-- Opening Marker --

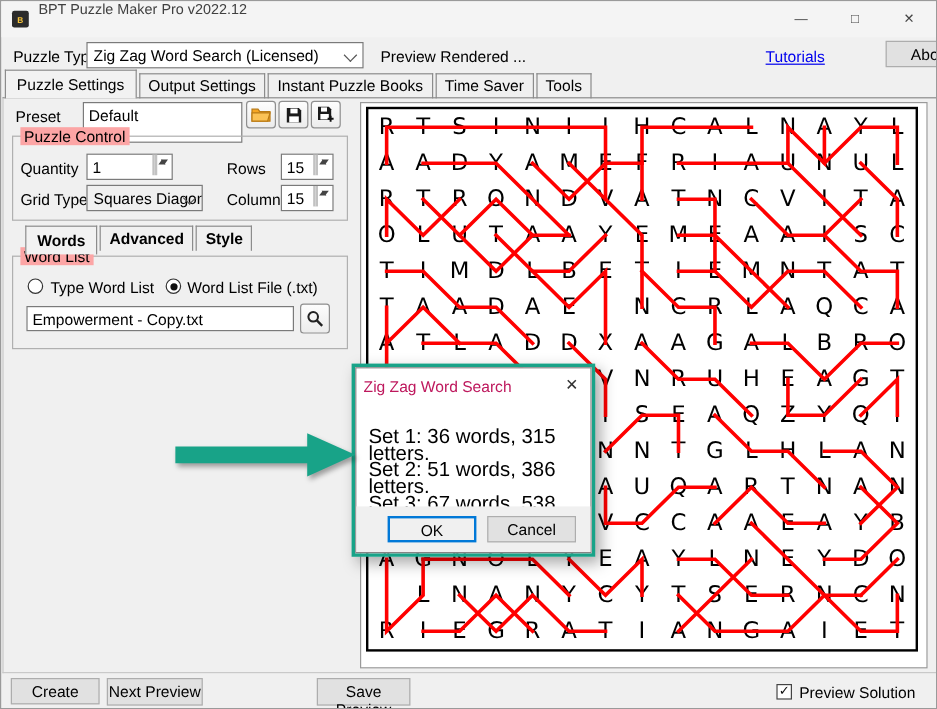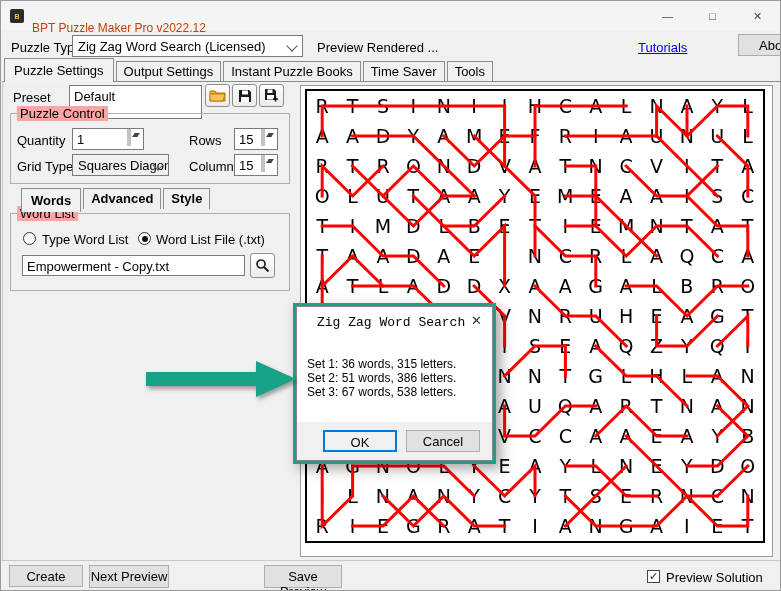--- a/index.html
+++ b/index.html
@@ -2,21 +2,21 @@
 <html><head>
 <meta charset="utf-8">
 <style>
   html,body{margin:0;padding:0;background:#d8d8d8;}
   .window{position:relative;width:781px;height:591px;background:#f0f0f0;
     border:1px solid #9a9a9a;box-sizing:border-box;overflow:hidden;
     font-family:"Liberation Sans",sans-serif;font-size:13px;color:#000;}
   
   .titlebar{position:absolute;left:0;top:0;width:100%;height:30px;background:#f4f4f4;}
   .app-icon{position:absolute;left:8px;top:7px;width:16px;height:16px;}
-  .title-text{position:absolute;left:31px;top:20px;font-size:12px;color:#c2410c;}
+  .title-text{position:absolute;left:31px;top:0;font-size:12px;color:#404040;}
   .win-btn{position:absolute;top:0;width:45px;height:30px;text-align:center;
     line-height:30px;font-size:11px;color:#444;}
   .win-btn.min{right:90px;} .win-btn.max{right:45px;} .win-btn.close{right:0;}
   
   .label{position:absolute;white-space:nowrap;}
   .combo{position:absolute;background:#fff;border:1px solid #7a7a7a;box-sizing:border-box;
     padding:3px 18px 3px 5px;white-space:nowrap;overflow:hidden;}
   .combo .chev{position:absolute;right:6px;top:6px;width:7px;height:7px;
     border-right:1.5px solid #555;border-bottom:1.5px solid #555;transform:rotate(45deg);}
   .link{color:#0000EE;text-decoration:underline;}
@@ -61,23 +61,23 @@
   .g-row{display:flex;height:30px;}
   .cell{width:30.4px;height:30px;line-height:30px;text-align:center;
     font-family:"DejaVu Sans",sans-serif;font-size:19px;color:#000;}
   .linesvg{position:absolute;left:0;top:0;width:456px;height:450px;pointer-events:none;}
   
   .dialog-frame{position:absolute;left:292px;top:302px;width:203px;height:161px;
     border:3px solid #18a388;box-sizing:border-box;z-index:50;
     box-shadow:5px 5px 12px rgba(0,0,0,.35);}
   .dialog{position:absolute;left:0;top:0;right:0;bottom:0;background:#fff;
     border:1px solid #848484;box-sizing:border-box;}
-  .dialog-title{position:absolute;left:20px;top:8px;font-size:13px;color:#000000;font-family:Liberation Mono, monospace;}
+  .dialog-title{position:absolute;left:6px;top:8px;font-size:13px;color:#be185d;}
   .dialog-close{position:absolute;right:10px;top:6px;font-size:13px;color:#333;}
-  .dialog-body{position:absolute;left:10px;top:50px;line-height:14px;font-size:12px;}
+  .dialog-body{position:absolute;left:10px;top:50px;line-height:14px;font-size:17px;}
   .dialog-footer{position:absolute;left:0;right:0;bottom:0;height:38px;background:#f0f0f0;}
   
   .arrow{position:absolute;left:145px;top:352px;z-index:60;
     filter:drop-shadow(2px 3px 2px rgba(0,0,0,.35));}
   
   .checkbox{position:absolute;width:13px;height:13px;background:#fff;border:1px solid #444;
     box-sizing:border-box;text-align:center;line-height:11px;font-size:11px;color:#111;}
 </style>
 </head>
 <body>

-- Closing Marker --

## Assigned task
Give the entries again word for word, but skip the pictures.

## Task solution
--- a/index.html
+++ b/index.html
@@ -2,21 +2,21 @@
 <html><head>
 <meta charset="utf-8">
 <style>
   html,body{margin:0;padding:0;background:#d8d8d8;}
   .window{position:relative;width:781px;height:591px;background:#f0f0f0;
     border:1px solid #9a9a9a;box-sizing:border-box;overflow:hidden;
     font-family:"Liberation Sans",sans-serif;font-size:13px;color:#000;}
   
   .titlebar{position:absolute;left:0;top:0;width:100%;height:30px;background:#f4f4f4;}
   .app-icon{position:absolute;left:8px;top:7px;width:16px;height:16px;}
-  .title-text{position:absolute;left:31px;top:20px;font-size:12px;color:#c2410c;}
+  .title-text{position:absolute;left:31px;top:0;font-size:12px;color:#404040;}
   .win-btn{position:absolute;top:0;width:45px;height:30px;text-align:center;
     line-height:30px;font-size:11px;color:#444;}
   .win-btn.min{right:90px;} .win-btn.max{right:45px;} .win-btn.close{right:0;}
   
   .label{position:absolute;white-space:nowrap;}
   .combo{position:absolute;background:#fff;border:1px solid #7a7a7a;box-sizing:border-box;
     padding:3px 18px 3px 5px;white-space:nowrap;overflow:hidden;}
   .combo .chev{position:absolute;right:6px;top:6px;width:7px;height:7px;
     border-right:1.5px solid #555;border-bottom:1.5px solid #555;transform:rotate(45deg);}
   .link{color:#0000EE;text-decoration:underline;}
@@ -61,23 +61,23 @@
   .g-row{display:flex;height:30px;}
   .cell{width:30.4px;height:30px;line-height:30px;text-align:center;
     font-family:"DejaVu Sans",sans-serif;font-size:19px;color:#000;}
   .linesvg{position:absolute;left:0;top:0;width:456px;height:450px;pointer-events:none;}
   
   .dialog-frame{position:absolute;left:292px;top:302px;width:203px;height:161px;
     border:3px solid #18a388;box-sizing:border-box;z-index:50;
     box-shadow:5px 5px 12px rgba(0,0,0,.35);}
   .dialog{position:absolute;left:0;top:0;right:0;bottom:0;background:#fff;
     border:1px solid #848484;box-sizing:border-box;}
-  .dialog-title{position:absolute;left:20px;top:8px;font-size:13px;color:#000000;font-family:Liberation Mono, monospace;}
+  .dialog-title{position:absolute;left:6px;top:8px;font-size:13px;color:#be185d;}
   .dialog-close{position:absolute;right:10px;top:6px;font-size:13px;color:#333;}
-  .dialog-body{position:absolute;left:10px;top:50px;line-height:14px;font-size:12px;}
+  .dialog-body{position:absolute;left:10px;top:50px;line-height:14px;font-size:17px;}
   .dialog-footer{position:absolute;left:0;right:0;bottom:0;height:38px;background:#f0f0f0;}
   
   .arrow{position:absolute;left:145px;top:352px;z-index:60;
     filter:drop-shadow(2px 3px 2px rgba(0,0,0,.35));}
   
   .checkbox{position:absolute;width:13px;height:13px;background:#fff;border:1px solid #444;
     box-sizing:border-box;text-align:center;line-height:11px;font-size:11px;color:#111;}
 </style>
 </head>
 <body>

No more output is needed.